What about undead, though?
Asked and answered...I thought.
If there was a skeleton in the corner of the room, and you checked it for magic because you weren't sure if it was going to rise up and attack you, and there was no sign of magic but then it attacked you anyway...
Me personally? I would be like "huh? So where's its source of negative energy coming from? Maybe it's powered some other way." I would ask questions of my DM -via the actions of my character in the game world, if I really cared so much- until I had some kind of suitable, or at least interesting, answer.
But then, I would never use Detect Magic to try to detect undead. I would expect my cleric or paladin to let me know if that was something to worry about...and if I were alone and there was an unmoving skeleton in the corner...I would watch it for a minute...see if it moved or not...and then, my character would assume it is not undead. Then my character would be frightened and/or surprised when it moved to attack me...and "should I have detected magic? Would it detect as magic?" would never cross my mind because I am just trying to stay alive at that point.
That's getting awfully close to my line. I mean, I'm willing to buy that gargoyles have some sort of anti-detection magic that blocks their power source from casual detection, since that's their whole gimmick and it would be silly if a simple at-will ritual could see through it, but there needs to be some sort of logic to it. If it's all just make-it-up non-sense and there's no way to predict anything because none of it follows any consistent set of rules, then that raises a big question about why I'm even playing this game in the first place.
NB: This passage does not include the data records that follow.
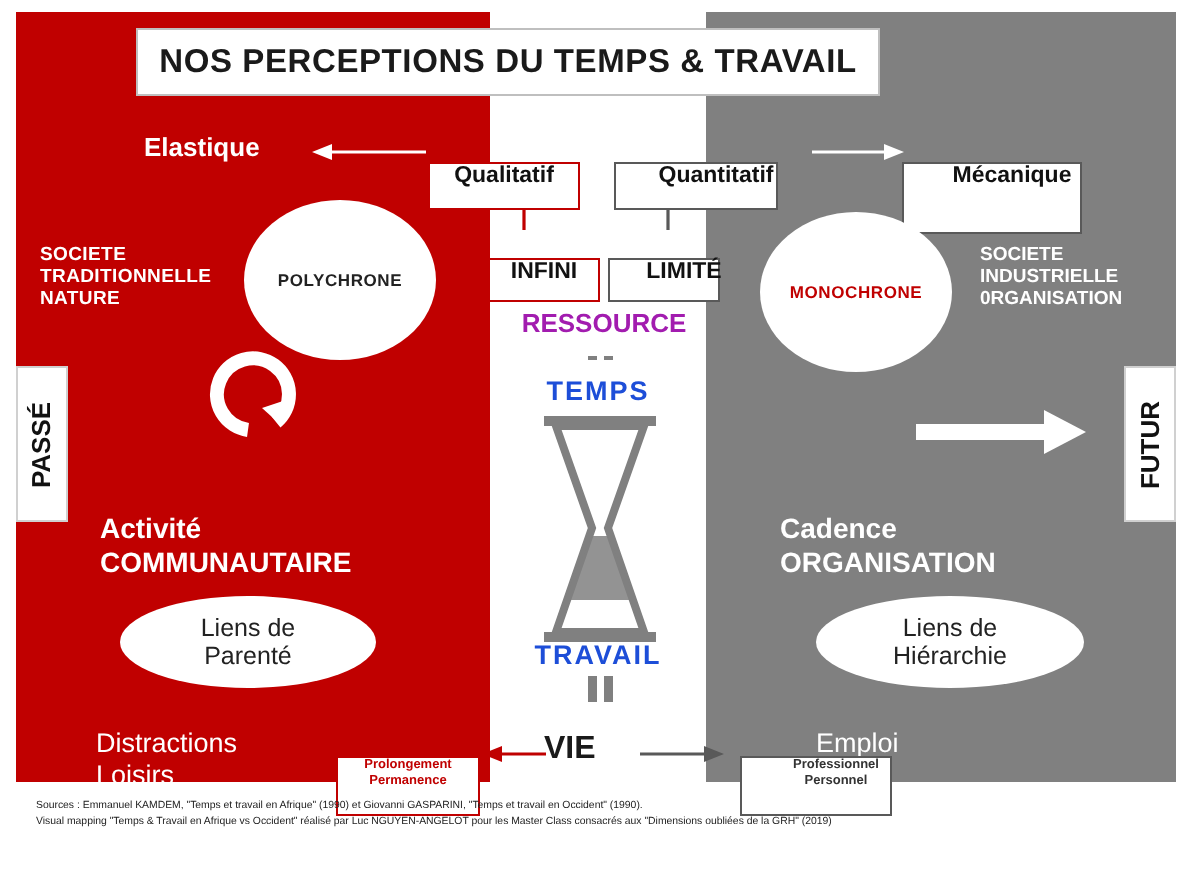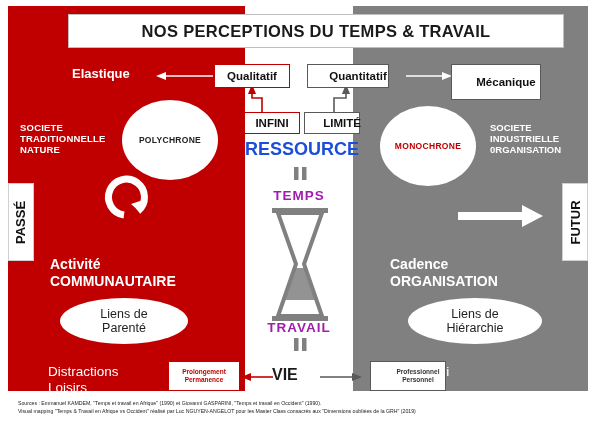--- a/index.html
+++ b/index.html
@@ -39,7 +39,7 @@
   
   .title-box {
     position: absolute; left: 68px; top: 14px;
-    width: 496px; height: 34px;
+    width: 372px; height: 34px;
     background: #ffffff;
     border: 1px solid #bfbfbf;
     display: flex; align-items: center; justify-content: center;

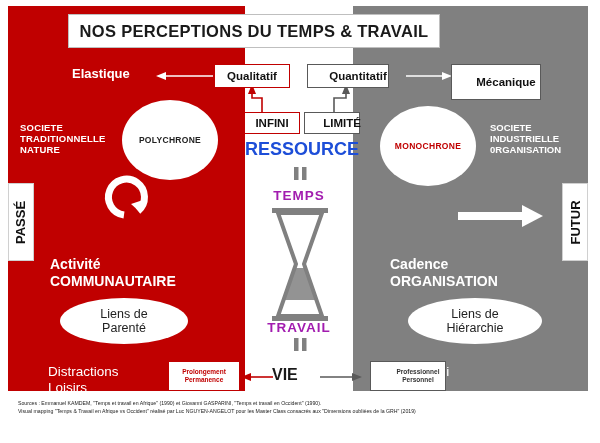--- a/index.html
+++ b/index.html
@@ -53,9 +53,10 @@
     position: absolute;
     background: #ffffff;
     border: 1.5px solid #c00000;
-    display: flex; align-items: center; justify-content: center;
+    display: flex; align-items: flex-start; justify-content: center;
     font-size: 11.5px; font-weight: bold; color: #111;
     text-align: center;
+    margin-top: 17px;
   }
   .wbox.grey-br { border-color: #595959; padding-left: 20px; }
   .wbox.plain { border: none; }

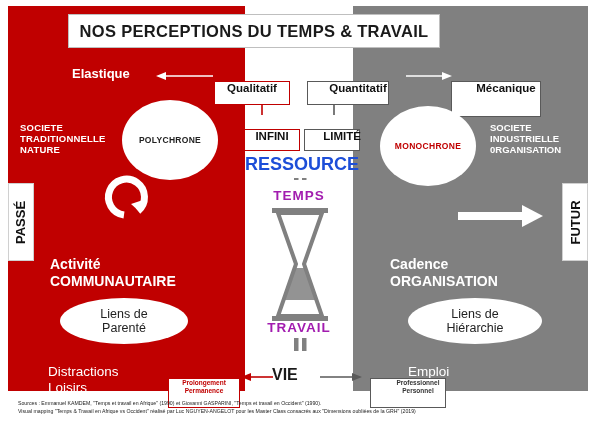--- a/index.html
+++ b/index.html
@@ -203,7 +203,7 @@
   <div class="wbox grey-br" style="left:304px; top:112px; width:56px; height:22px;">
     <span>LIMITÉ</span>
   </div>
-  <div class="wbox plain" style="left:252px; top:137px; width:100px; height:24px; font-size:18px; color:#1d4ed8;">
+  <div class="wbox plain" style="left:252px; top:137px; width:100px; height:24px; font-size:13px; color:#a21caf;">
     <span>RESSOURCE</span>
   </div>
 

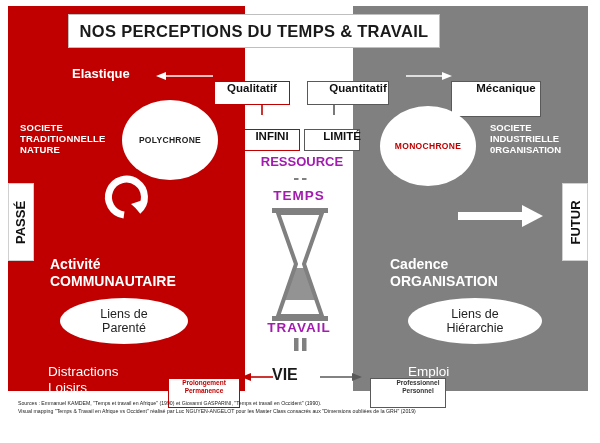--- a/index.html
+++ b/index.html
@@ -94,7 +94,7 @@
   }
   .hg-label {
     position: absolute; width: 100%;
-    text-align: center; color: #a21caf;
+    text-align: center; color: #1d4ed8;
     font-size: 13.5px; font-weight: bold; letter-spacing: 1px;
   }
Well, as you said, everyone has their own tolerance. But a DM ruling that Detect Magic doesn't show a gargoyle (or an undead) is the DM's call to make. They get to decide where the "make-it-up nonsense" line is. If you perceive their reasons and rulings as "make-it-up nonsense" that's...well, just too bad, really. You can go along with it or, if that ruins the game/breaks disbelief for you, then you can bow out of that game.
I don't know what else to tell you. But individual players don't get to decide what is or is not "real/real enough/makes sense" in the game world. How magic and spells and, well, everything works is what a DM interpreting what's in the core books is for. They are the referee and arbiter. They decide.
For me, if the next time I was going into a room with gargoyles in it and my Detect Magic spamming [which would not be allowed in my games anyway] DID reveal them, then might raise an eyebrow and point it out. Or I would think "Oh SNAP!* Something's wrong/up here! Why are they detecting as magic...they didn't before." If the DM's response is "Oh right. Yeah. I forgot. Nevermind." Then we rewind a bit and carry on. If the DM's answer is "Yeah, that's weird, huh?" then the game, in fact, is afoot!
*
Ok. I wouldn't actually think "Oh SNAP" as I do not speak or think in urban-slang other than for comedic effect. But you get the point.